SOMIL JAIN somiljain7

BONJOUR MON AMI 👋

Somil Jain (@coderatwork7)

🌐 Portfolio: somiljain7.github.io
📍 Location: Bengaluru, Karnataka, India
💼 Current Role: Founding ML Engineer @ Vaani

👨‍💻 About Me

I'm an ML engineer and researcher who specializes in breaking systems apart, understanding their failure modes, and rebuilding them to withstand production reality. My work sits at the intersection of language research, speech systems, and production-grade AI infrastructure.

I've moved past the era of impressive demos. What drives me now is latency optimization, system robustness, and shipping AI models that actually survive user traffic at scale.
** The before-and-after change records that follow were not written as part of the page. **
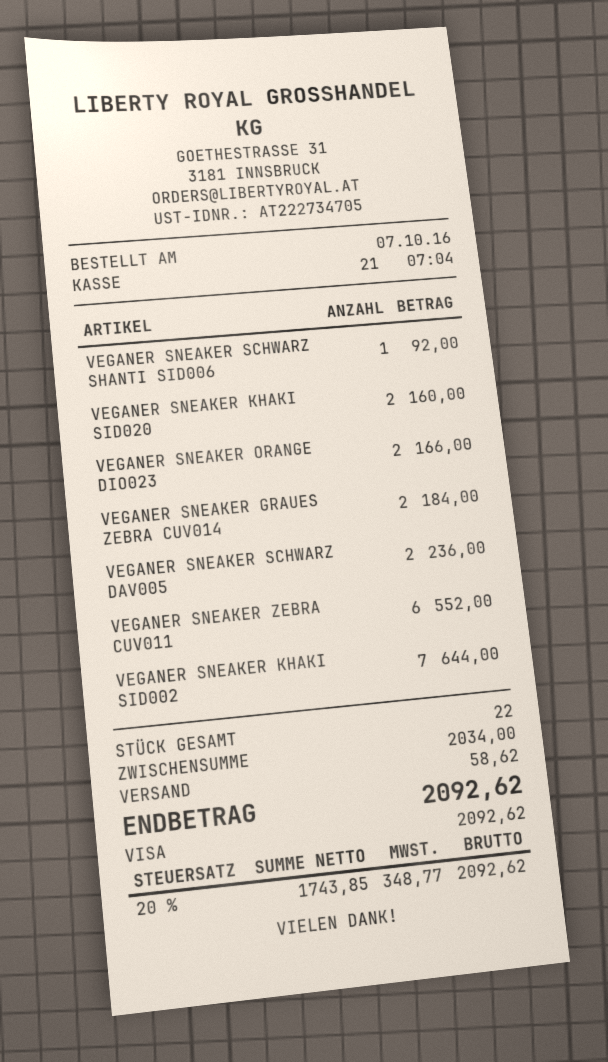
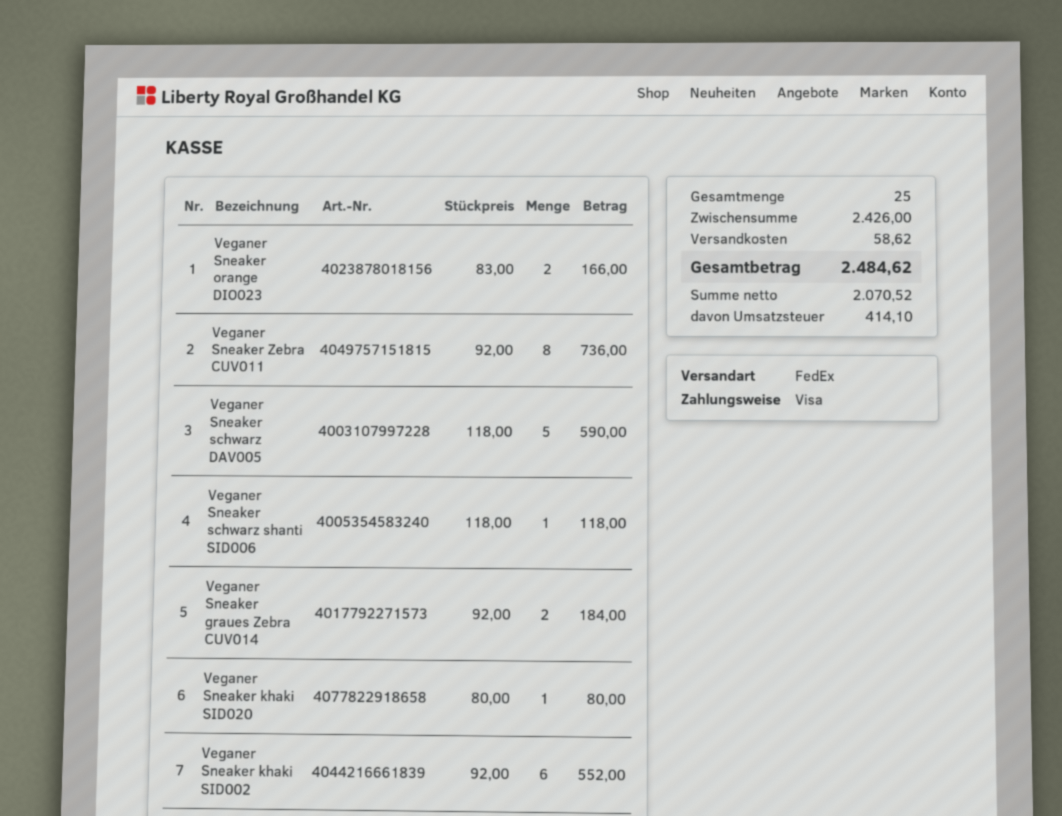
VEGANER SNEAKER SCHWARZ SHANTI SID006: 1 for 92.00 -> 1 for 118.00
VEGANER SNEAKER KHAKI SID020: 2 for 160.00 -> 1 for 80.00
VEGANER SNEAKER SCHWARZ DAV005: 2 for 236.00 -> 5 for 590.00
VEGANER SNEAKER ZEBRA CUV011: 6 for 552.00 -> 8 for 736.00
VEGANER SNEAKER KHAKI SID002: 7 for 644.00 -> 6 for 552.00
total quantity: 22 -> 25
subtotal: 2034.00 -> 2426.00
net: 1743.85 -> 2070.52
tax: 348.77 -> 414.10
total: 2092.62 -> 2484.62

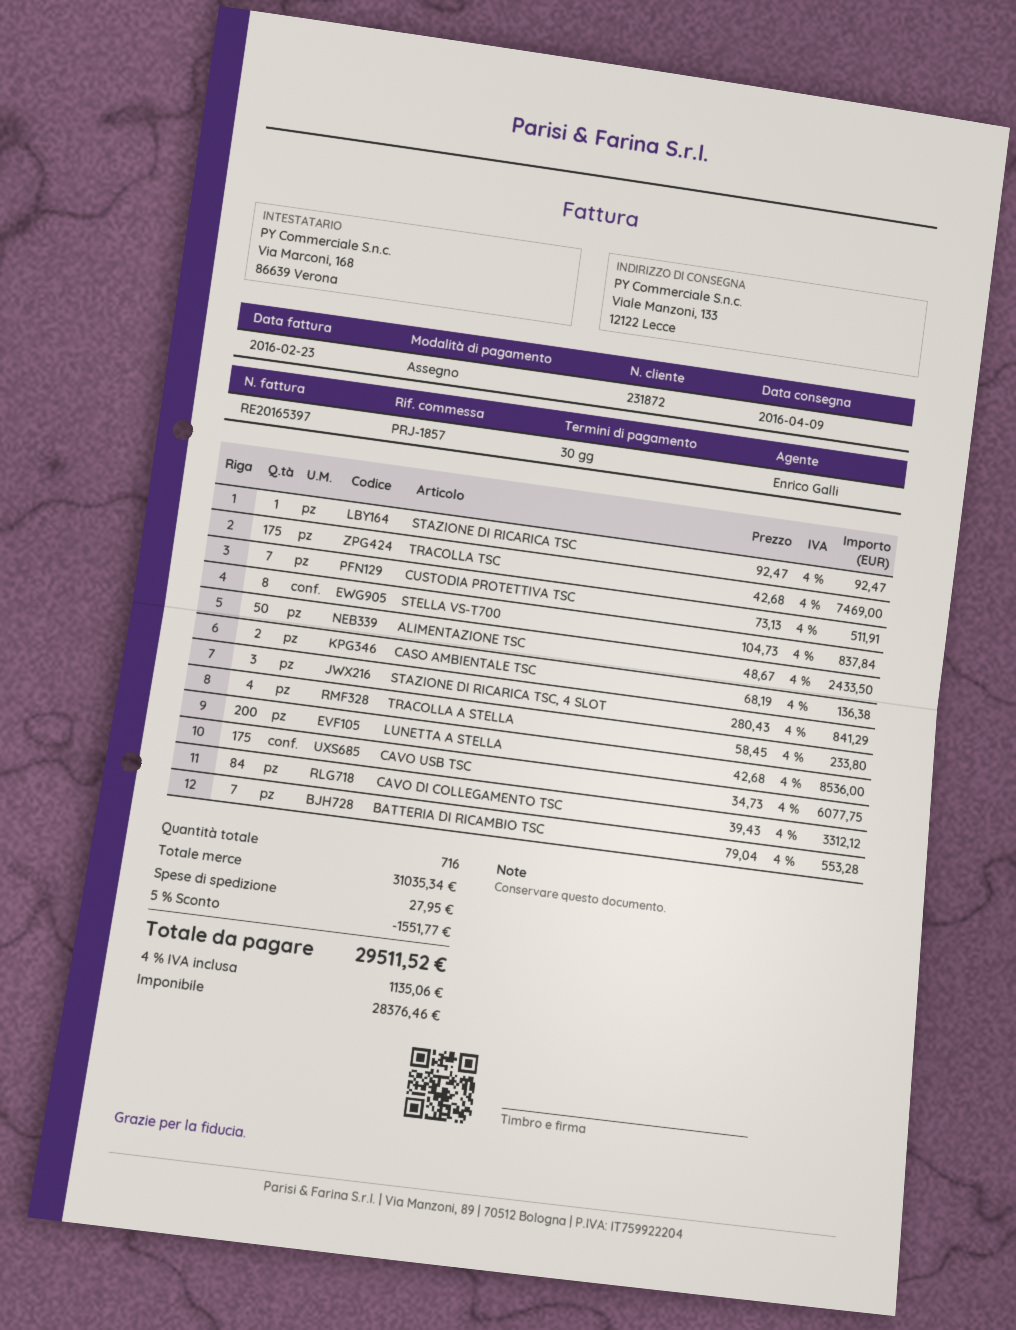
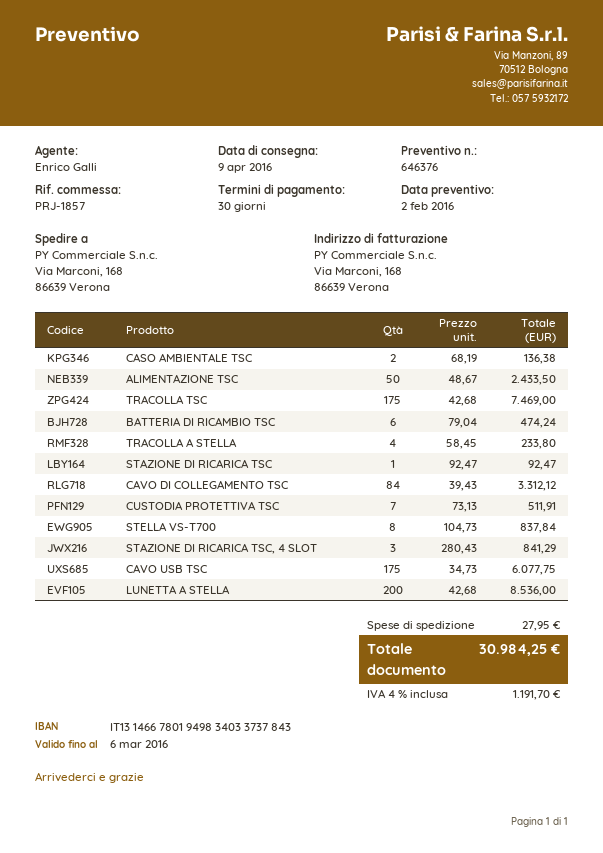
ship to: Viale Manzoni, 133, 12122 Lecce -> Via Marconi, 168, 86639 Verona
BATTERIA DI RICAMBIO TSC: 7 x 79.04 = 553.28 -> 6 x 79.04 = 474.24
discount: 5% = 1551.77 -> none
tax: 4% = 1135.06 -> 4% = 1191.70
total: 29511.52 -> 30984.25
I believe the most exciting ML work happens when you're debugging edge cases at 3 AM, not when you're hitting 99% on a clean benchmark.

What gets me excited:

🎯 Production ML systems that handle millions of requests without breaking
🗣️ Voice AI that feels natural, responsive, and culturally aware
🔬 Research with real-world impact — papers are great, but I care more about what ships
⚡ Low-latency architectures where every millisecond counts
🌍 Multilingual & localized AI that works for more than just English speakers

🚀 Current Focus

🧑‍💻 Founding ML Engineer @ Vaani

Building the core product capabilities and voice AI infrastructure that powers hundreds of Voice AI companies and millions of deployments globally.

Key responsibilities:

Architecting scalable ML pipelines for real-time speech processing
Optimizing inference latency for STT, LLM, and TTS components
Building production-grade voice AI systems that handle edge cases gracefully
Developing tools and infrastructure for rapid experimentation and deployment
Working on multilingual and code-mixed speech recognition

Impact:

Enabling voice AI at scale for diverse use cases across industries
Contributing to infrastructure that processes millions of voice interactions
Pushing the boundaries of what's possible in real-time conversational AI

💼 Professional Experience

🤖 AI/ML Developer @ Aerocraft Engineering

Developed machine learning solutions for aerospace applications, focusing on predictive maintenance and operational optimization.

🔬 Junior Research Fellow @ NIT Karnataka, Surathkal

Conducted research in machine learning and AI, contributing to academic publications and experimental systems in collaboration with faculty and fellow researchers.

🎤 Tech Speaker & Educator

Delivered technical talks and seminars on Machine Learning and Blockchain at various institutions
Mentored students and junior developers in ML/AI fundamentals
Led workshops on practical ML implementation and deployment strategies

🤝 President, Mozilla Campus Club BVUCOEP (2021–2022)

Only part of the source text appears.